The City of Chrisman, Appellee, vs. J. Fay Cusick, Appellant.

Opinion filed December 17, 1919.

1. Special assessments — under commission form of government the council must originate scheme for improvement. The amendment of 1917 to section 23 of article 13 of the Cities and Villages act, providing for the commission form of government, eliminates the hoard of local improvements and confers upon the. city council the powers and duties previously exercised by such board, and in cities .under the commission form of government the council must now originate the scheme for a local improvement.

2. Statutes — later statute must govern. Where two statutes on the same subject cannot be reconciled or stand together, the later expression of the legislative will must prevail.

Appeal from the County Court of Edgar county; the' Hon. Dan V. Dayton, Judge, presiding.

J. Fay Cusick, pro se.

Joseph E. Dyas, and Richard S. Dyas, for appellee.

*298Mr. Justice Cartwright

delivered the opinion of the court:

The appellant, J. Fay Cusick, objected to the application of the appellee, the city of Chrisman, to the county court of Edgar county for the confirmation of a special assessment against lot 11, in block 20, of Railroad addition to the city.

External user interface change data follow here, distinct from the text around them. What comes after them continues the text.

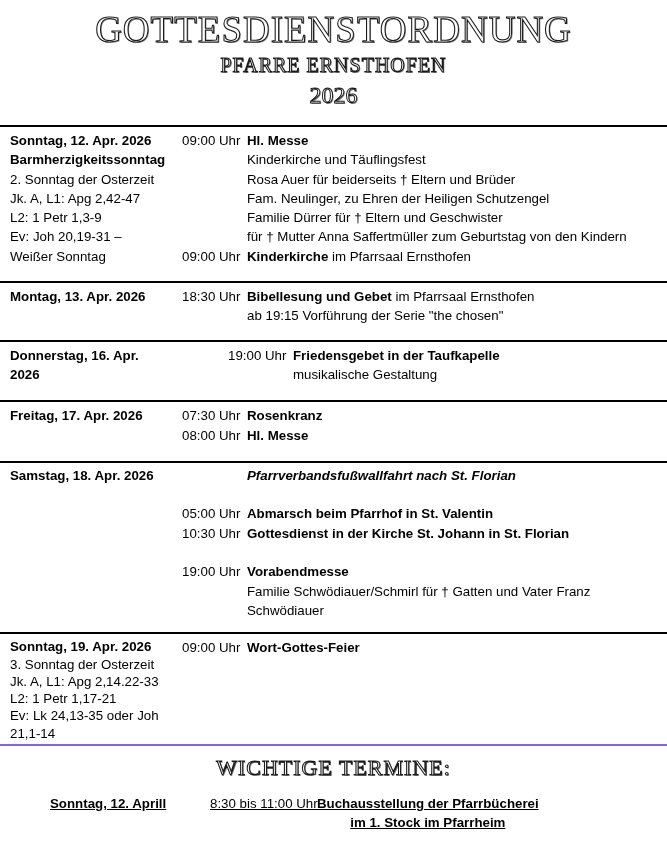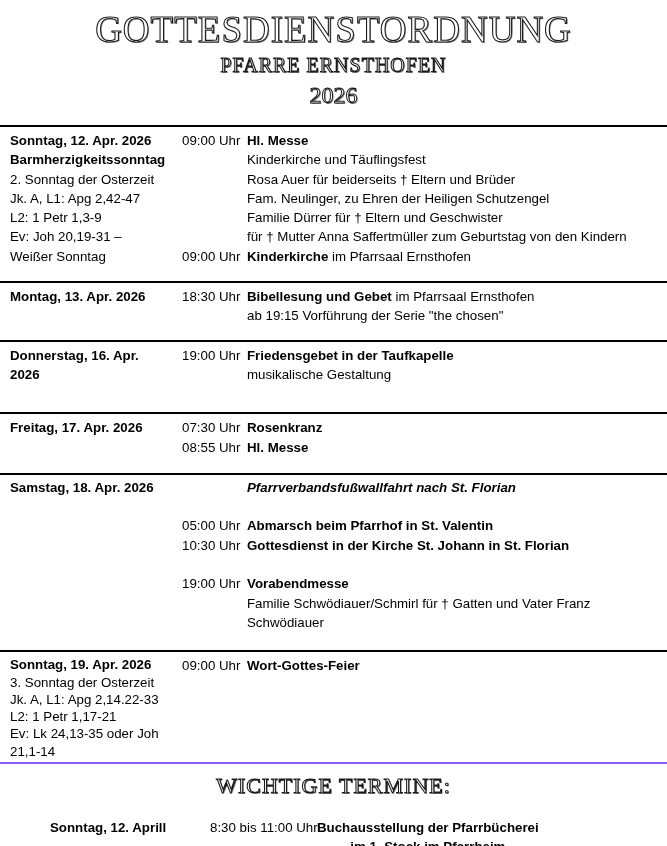--- a/index.html
+++ b/index.html
@@ -17,28 +17,28 @@
   .section{display:flex;border-top:2px solid #000;padding:4px 0 15px 0;}
   .dcol{width:172px;padding-left:10px;flex:none;}
   .rcol{flex:1;min-width:0;}
   .dl{line-height:19.3px;white-space:nowrap;}
   .row{display:flex;line-height:19.3px;white-space:nowrap;}
   .time{width:65px;flex:none;}
   .content{flex:1;min-width:0;}
   .b{font-weight:bold;}
   .bi{font-weight:bold;font-style:italic;}
   .section:nth-of-type(2){padding-bottom:14px;}
-  .section:nth-of-type(3){padding-bottom:28px;}
+  .section:nth-of-type(3){padding-bottom:16px;gap:46px;}
   .section:nth-of-type(4){padding-bottom:16px;}
-  .section:nth-of-type(5){padding-top:3px;padding-bottom:18px;}
+  .section:nth-of-type(5){padding-top:3px;padding-bottom:12px;}
   .section:nth-of-type(6){padding-bottom:2px;border-bottom:2px solid #8b5cf6;}
   .section:nth-of-type(6) .dl{line-height:17.3px;}
   
   .termine-heading{font-size:22px;line-height:26px;letter-spacing:1px;margin-top:9px;}
-  .termine-row{display:flex;margin-top:19px;line-height:19.3px;white-space:nowrap;}
+  .termine-row{display:flex;margin-top:13px;line-height:19.3px;white-space:nowrap;text-decoration:underline;}
   .t-date{margin-left:50px;width:160px;flex:none;font-weight:bold;}
   .t-time{width:107px;flex:none;}
   .t-desc{font-weight:bold;text-align:center;}
   .t-desc span{display:block;}
 </style>
 </head>
 <body>
 
 <div class="page">
   <div class="engraved title">GOTTESDIENSTORDNUNG</div>
@@ -124,21 +124,21 @@
         </div>
         <div class="rcol">
           <div class="row">
             <div class="time">07:30 Uhr</div>
             <div class="content"><span class="b">Rosenkranz</span><span></span></div>
           </div>
           <div class="row">
             <div class="time"></div>
           </div>
           <div class="row">
-            <div class="time">08:55 Uhr</div>
+            <div class="time">08:00 Uhr</div>
             <div class="content"><span class="b">Hl. Messe</span><span></span></div>
           </div>
         </div>
       </div>
       <div class="section">
         <div class="dcol">
           <div class="dl b">Samstag, 18. Apr. 2026</div>
         </div>
         <div class="rcol">
           <div class="row">

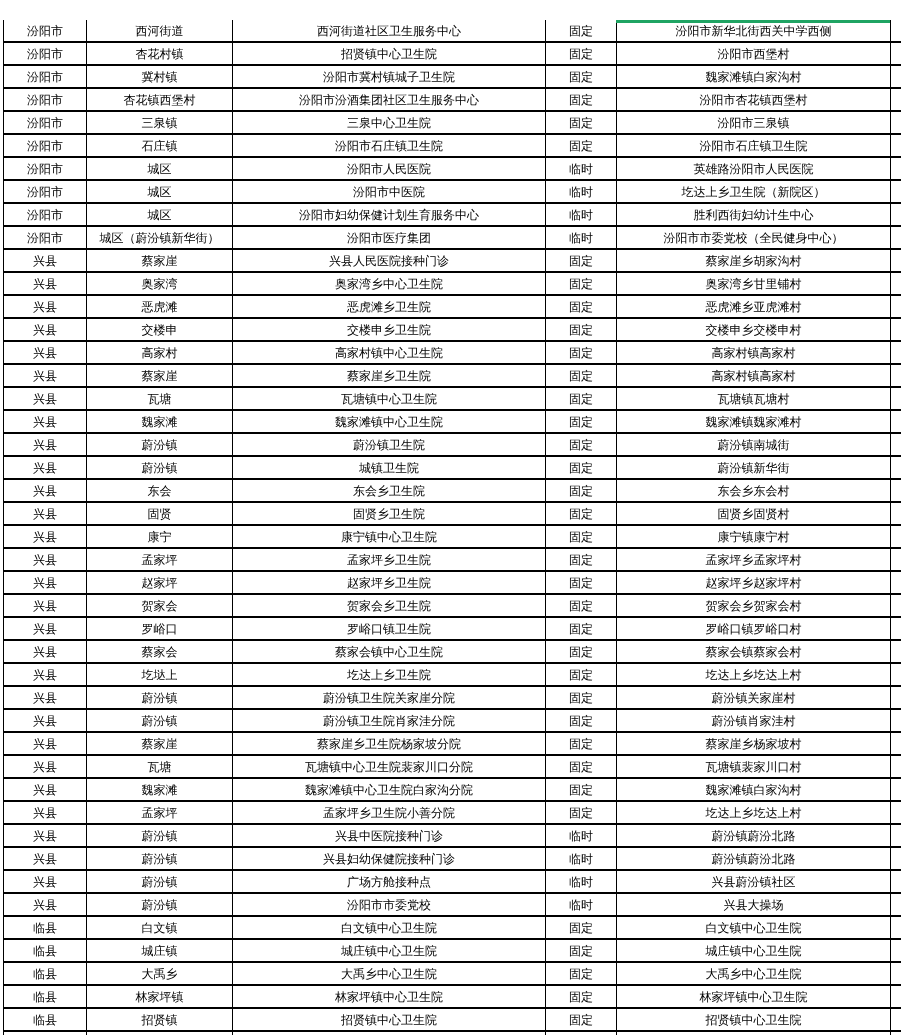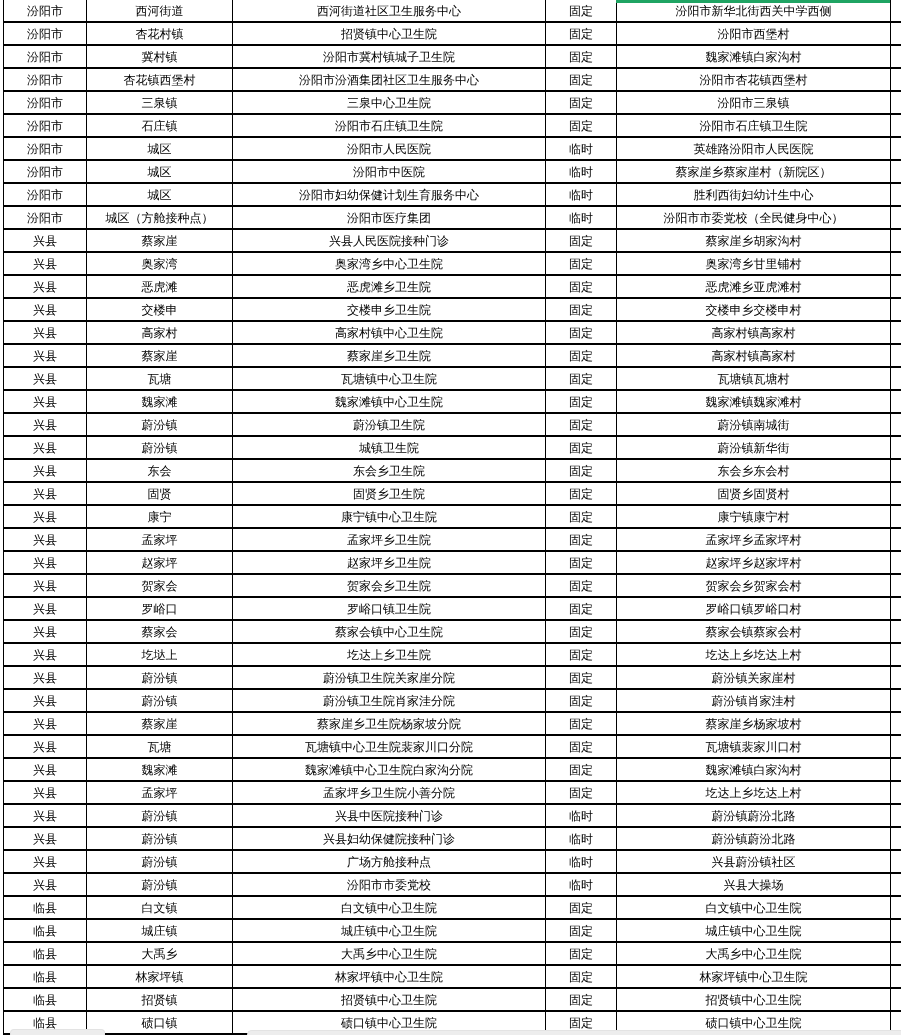--- a/index.html
+++ b/index.html
@@ -9,20 +9,21 @@
     width: 901px;
     height: 1035px;
     overflow: hidden;
     font-family: "DejaVu Sans", sans-serif;
   }
   .sheet {
     position: relative;
     width: 901px;
     height: 921px;
     background: #ffffff;
+    margin-top: 20px;
   }
   table.grid {
     border-collapse: separate;
     border-spacing: 0;
     table-layout: fixed;
     width: 898px;
     margin-left: 3px;
     border-left: 1px solid #000;
   }
   table.grid td {
@@ -143,34 +144,34 @@
           <td class="col-site">汾阳市人民医院</td>
           <td class="col-type">临时</td>
           <td class="col-address">英雄路汾阳市人民医院</td>
           <td class="col-filler"></td>
         </tr>
         <tr>
           <td class="col-city">汾阳市</td>
           <td class="col-town">城区</td>
           <td class="col-site">汾阳市中医院</td>
           <td class="col-type">临时</td>
-          <td class="col-address">蔡家崖乡蔡家崖村（新院区）</td>
+          <td class="col-address">圪达上乡卫生院（新院区）</td>
           <td class="col-filler"></td>
         </tr>
         <tr>
           <td class="col-city">汾阳市</td>
           <td class="col-town">城区</td>
           <td class="col-site">汾阳市妇幼保健计划生育服务中心</td>
           <td class="col-type">临时</td>
           <td class="col-address">胜利西街妇幼计生中心</td>
           <td class="col-filler"></td>
         </tr>
         <tr>
           <td class="col-city">汾阳市</td>
-          <td class="col-town">城区（方舱接种点）</td>
+          <td class="col-town">城区（蔚汾镇新华街）</td>
           <td class="col-site">汾阳市医疗集团</td>
           <td class="col-type">临时</td>
           <td class="col-address">汾阳市市委党校（全民健身中心）</td>
           <td class="col-filler"></td>
         </tr>
         <tr>
           <td class="col-city">兴县</td>
           <td class="col-town">蔡家崖</td>
           <td class="col-site">兴县人民医院接种门诊</td>
           <td class="col-type">固定</td>

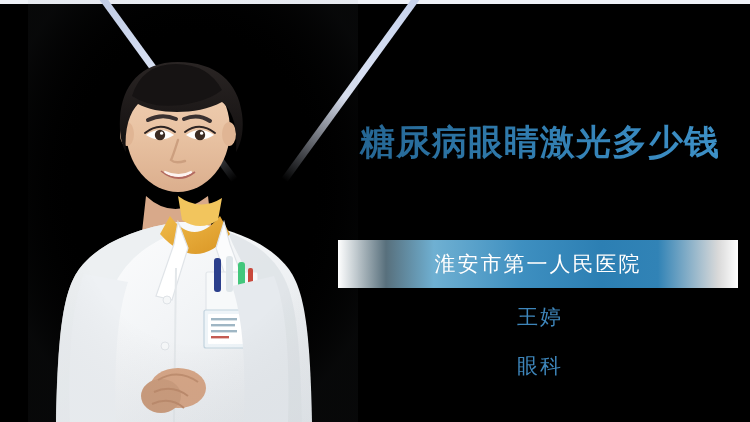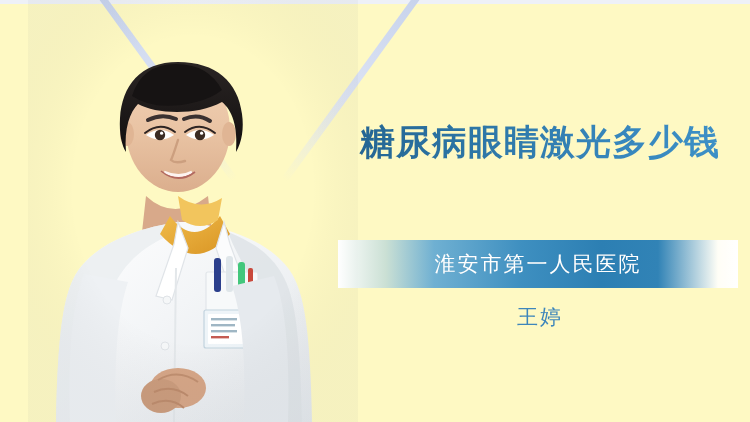--- a/index.html
+++ b/index.html
@@ -6,21 +6,21 @@
   html, body {
     margin: 0;
     padding: 0;
     background: #ffffff;
   }
   #card {
     position: relative;
     width: 750px;
     height: 422px;
     overflow: hidden;
-    background: #fef9c3;
+    background: #000000;
     font-family: "Liberation Sans", "DejaVu Sans", sans-serif;
   }
 
   
   .top-band {
     position: absolute;
     left: 0; top: 0;
     width: 750px; height: 4px;
     background: #eef1f7;
   }
@@ -255,15 +255,16 @@
     <div class="headline">糖尿病眼睛激光多少钱</div>
 
     <div class="hospital-banner">
       <span class="label">淮安市第一人民医院</span>
     </div>
 
     <div class="doctor-line">
       <span>王婷</span>
     </div>
 
+    <div class="dept-line">眼科</div>
 
   </div>
 </div>
 
 </body></html>

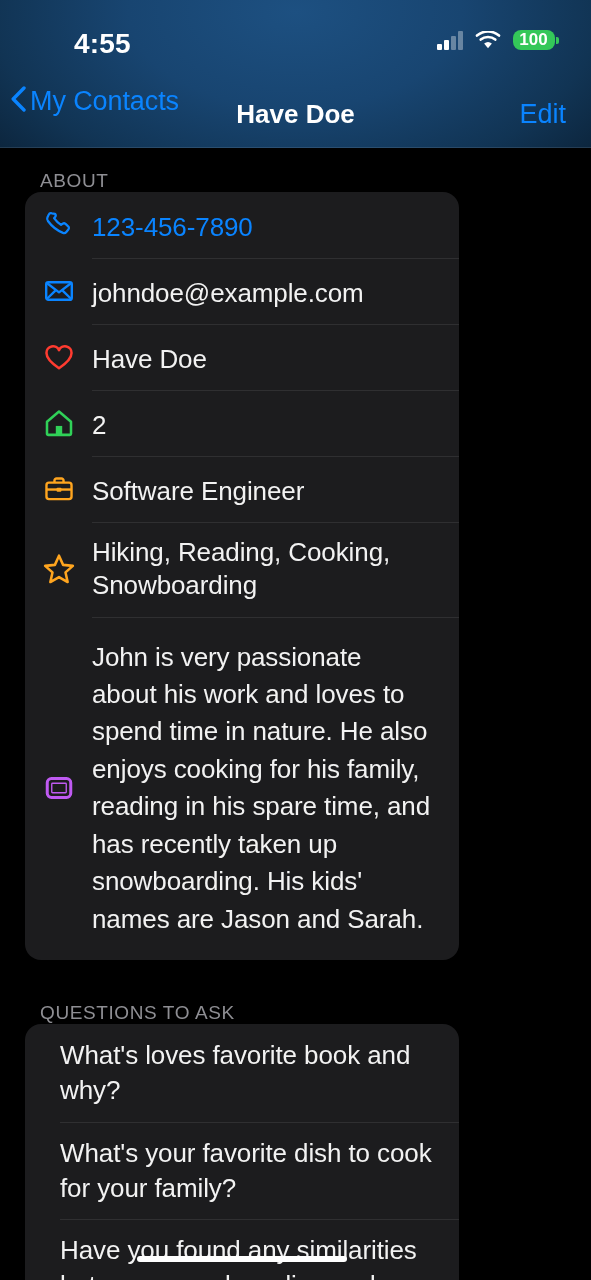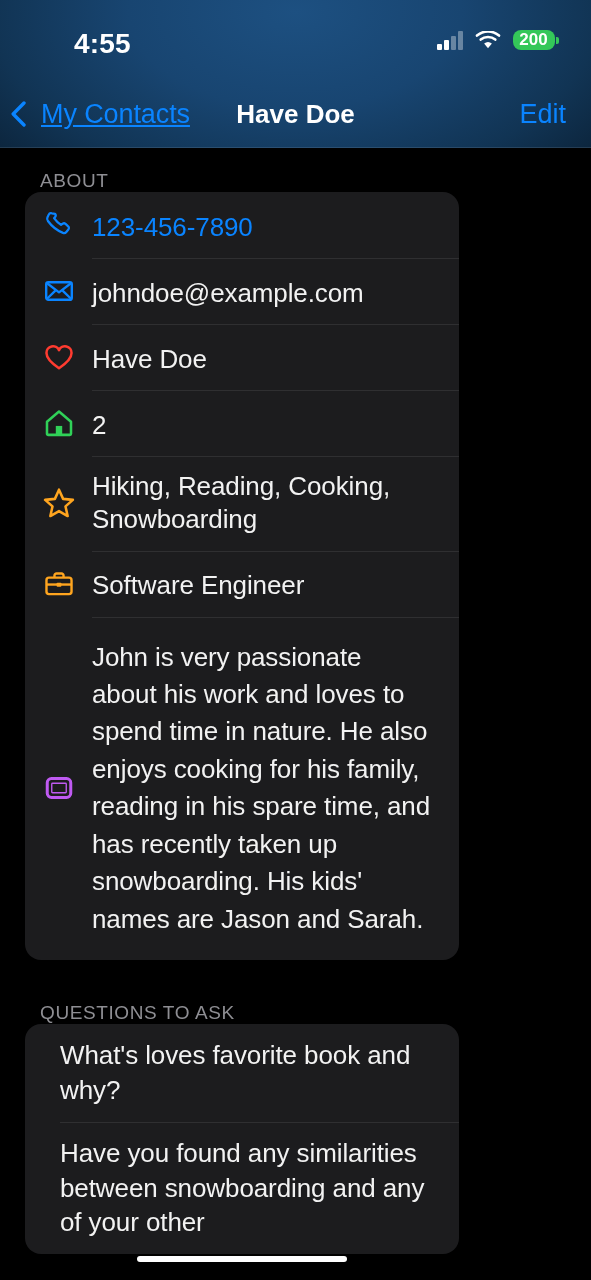--- a/index.html
+++ b/index.html
@@ -56,22 +56,22 @@
     font-size:17px; font-weight:bold; color:#ffffff; line-height:1;
   }
   .battery .nub {
     width:3px; height:7px; border-radius:0 2px 2px 0;
     background:#34c759;
   }
 
   .navbar { position:absolute; left:0; right:0; top:86px; height:56px; }
   .nav-back {
     position:absolute; left:10px; top:0; height:56px;
-    display:flex; align-items:center; gap:14px;
-    color:#0a84ff; cursor:pointer;text-decoration:underline;
+    display:flex; gap:3px;
+    color:#0a84ff; cursor:pointer;
   }
   .nav-back .chev { width:17px; height:26px; display:block; }
   .nav-back .lbl { font-size:27px; color:#0a84ff; letter-spacing:-0.1px; }
   .nav-title {
     position:absolute; left:0; right:0; top:0; height:56px;
     display:flex; align-items:center; justify-content:center;
     font-size:26px; font-weight:bold; color:#ffffff;
   }
   .nav-edit {
     position:absolute; right:25px; top:0; height:56px;
@@ -147,21 +147,21 @@
         <span class="wifi">
           <svg width="26" height="19" viewBox="0 0 26 19">
             <path d="M13 17.2 L9.1 12.6 a6.1 6.1 0 0 1 7.8 0 Z" fill="#fff"></path>
             <path d="M5.7 8.6 a11.4 11.4 0 0 1 14.6 0" stroke="#fff" stroke-width="2.6" fill="none" stroke-linecap="round"></path>
             <path d="M2.0 4.6 a16.8 16.8 0 0 1 22 0" stroke="#fff" stroke-width="2.6" fill="none" stroke-linecap="round"></path>
           </svg>
         </span>
 
         <span class="battery">
           <span class="pill">
-              <span>200</span>
+              <span>100</span>
             </span>
           <span class="nub"></span>
         </span>
       </div>
     </div>
 
     <div class="navbar">
       <div class="nav-back">
         <svg class="chev" viewBox="0 0 17 26">
           <path d="M14 2 L3.2 13 L14 24" stroke="#0a84ff" stroke-width="3.4" fill="none" stroke-linecap="round" stroke-linejoin="round"></path>
@@ -213,58 +213,61 @@
           <svg width="32" height="32" viewBox="0 0 24 24">
             <path d="M3 11 L12 3.4 L21 11 L21 20 a.9.9 0 0 1-.9.9 H3.9 A.9.9 0 0 1 3 20 Z" fill="none" stroke="#30d158" stroke-width="1.9" stroke-linejoin="round"></path>
             <rect x="9.6" y="14.2" width="4.8" height="6.7" fill="#30d158"></rect>
           </svg>
         </span>
         <span class="val">2</span>
       </div>
 
       <div class="row">
         <span class="ico">
-          <svg width="34" height="34" viewBox="0 0 24 24">
-            <path d="M12 2.6 L14.9 9.1 L21.8 9.8 L16.6 14.4 L18.1 21.2 L12 17.7 L5.9 21.2 L7.4 14.4 L2.2 9.8 L9.1 9.1 Z" fill="none" stroke="#ffa51f" stroke-width="1.8" stroke-linejoin="round"></path>
-          </svg>
-        </span>
-        <span class="val">Hiking, Reading, Cooking, Snowboarding</span>
-      </div>
-
-      <div class="row">
-        <span class="ico">
           <svg width="32" height="32" viewBox="0 0 24 24">
             <rect x="2.6" y="7.2" width="18.8" height="12.4" rx="1.9" fill="none" stroke="#ffa51f" stroke-width="1.8"></rect>
             <path d="M8.6 7.2 V5.6 a1.5 1.5 0 0 1 1.5-1.5 h3.8 a1.5 1.5 0 0 1 1.5 1.5 V7.2" fill="none" stroke="#ffa51f" stroke-width="1.8"></path>
             <path d="M2.6 12.4 H21.4" stroke="#ffa51f" stroke-width="1.8"></path>
             <rect x="10.2" y="11" width="3.6" height="3" rx="0.7" fill="#ffa51f"></rect>
           </svg>
         </span>
         <span class="val">Software Engineer</span>
       </div>
 
+      <div class="row">
+        <span class="ico">
+          <svg width="34" height="34" viewBox="0 0 24 24">
+            <path d="M12 2.6 L14.9 9.1 L21.8 9.8 L16.6 14.4 L18.1 21.2 L12 17.7 L5.9 21.2 L7.4 14.4 L2.2 9.8 L9.1 9.1 Z" fill="none" stroke="#ffa51f" stroke-width="1.8" stroke-linejoin="round"></path>
+          </svg>
+        </span>
+        <span class="val">Hiking, Reading, Cooking, Snowboarding</span>
+      </div>
+
       <div class="row notes">
         <span class="ico">
           <svg width="30" height="30" viewBox="0 0 24 24">
             <rect x="2.6" y="4.4" width="18.8" height="15.2" rx="3.4" fill="none" stroke="#bf5af2" stroke-width="2.4"></rect>
             <rect x="6.2" y="8.2" width="11.6" height="7.6" rx="0.6" fill="none" stroke="#bf5af2" stroke-width="1.1"></rect>
           </svg>
         </span>
         <span class="val">John is very passionate about his work and loves to spend time in nature. He also enjoys cooking for his family, reading in his spare time, and has recently taken up snowboarding. His kids' names are Jason and Sarah.</span>
       </div>
 
     </div>
 
     <div class="section-title" style="padding-top:42px;">QUESTIONS TO ASK</div>
 
     <div class="card">
       <div class="q-row">
         <span class="qtext">What's loves favorite book and why?</span>
       </div>
       <div class="q-row">
+        <span class="qtext">What's your favorite dish to cook for your family?</span>
+      </div>
+      <div class="q-row">
         <span class="qtext">Have you found any similarities between snowboarding and any of your other</span>
       </div>
     </div>
 
   </div>
 
   <div class="home-indicator"></div>
 </div>
 
 </body></html>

The ordinance for the improvement was entitled “An ordinance prepared and transmitted and its passage recommended by the board of local improvements of-the city of Chrisman for the improvement of Illinois street, Monroe avenue and Colorado street by grading, curbing and paving the same.” The objection was that the scheme for the improvement originated with the board of local improvements; that the resolution for the improvement was adopted, the ordinance prepared and presented with an estimate of costs by the board of local improvements, and all the proceedings up to the passage of the ordinance were conducted by the board. The objection was overruled and judgment was rendered against the appellant and the lot for the amount of the special assessment.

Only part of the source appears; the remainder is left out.